> What the task asks:
Word for word, restate the lines that run from the line containing "[73,119,579,135] PsqlConnectionHandler connectionHandler" to the last line of the records below.

> Information provided:
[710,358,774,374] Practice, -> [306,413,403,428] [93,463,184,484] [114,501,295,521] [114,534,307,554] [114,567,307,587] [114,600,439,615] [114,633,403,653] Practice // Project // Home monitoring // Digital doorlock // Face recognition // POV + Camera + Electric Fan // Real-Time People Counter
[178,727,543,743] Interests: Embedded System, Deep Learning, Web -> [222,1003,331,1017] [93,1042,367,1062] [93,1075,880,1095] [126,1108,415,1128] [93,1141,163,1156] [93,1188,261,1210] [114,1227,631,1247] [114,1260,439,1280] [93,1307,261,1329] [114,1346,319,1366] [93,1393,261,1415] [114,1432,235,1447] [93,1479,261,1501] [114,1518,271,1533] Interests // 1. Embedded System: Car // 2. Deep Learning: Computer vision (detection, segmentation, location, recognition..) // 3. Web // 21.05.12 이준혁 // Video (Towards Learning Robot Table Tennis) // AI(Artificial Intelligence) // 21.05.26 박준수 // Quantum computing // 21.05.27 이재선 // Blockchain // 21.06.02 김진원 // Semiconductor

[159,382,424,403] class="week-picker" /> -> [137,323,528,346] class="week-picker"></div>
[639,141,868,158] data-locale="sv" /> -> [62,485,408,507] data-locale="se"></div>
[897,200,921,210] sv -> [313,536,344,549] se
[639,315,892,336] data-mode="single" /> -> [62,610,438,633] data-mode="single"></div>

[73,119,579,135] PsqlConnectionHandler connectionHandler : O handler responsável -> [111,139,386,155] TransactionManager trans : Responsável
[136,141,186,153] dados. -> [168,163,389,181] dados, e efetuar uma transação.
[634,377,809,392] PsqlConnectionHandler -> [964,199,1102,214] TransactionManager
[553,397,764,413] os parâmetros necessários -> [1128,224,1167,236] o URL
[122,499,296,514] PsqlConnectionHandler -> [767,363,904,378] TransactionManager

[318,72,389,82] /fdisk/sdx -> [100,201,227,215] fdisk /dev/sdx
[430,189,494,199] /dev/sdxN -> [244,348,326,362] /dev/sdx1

> Result of the task:
[73,119,579,135] PsqlConnectionHandler connectionHandler : O handler responsável -> [111,139,386,155] TransactionManager trans : Responsável
[136,141,186,153] dados. -> [168,163,389,181] dados, e efetuar uma transação.
[634,377,809,392] PsqlConnectionHandler -> [964,199,1102,214] TransactionManager
[553,397,764,413] os parâmetros necessários -> [1128,224,1167,236] o URL
[122,499,296,514] PsqlConnectionHandler -> [767,363,904,378] TransactionManager

[318,72,389,82] /fdisk/sdx -> [100,201,227,215] fdisk /dev/sdx
[430,189,494,199] /dev/sdxN -> [244,348,326,362] /dev/sdx1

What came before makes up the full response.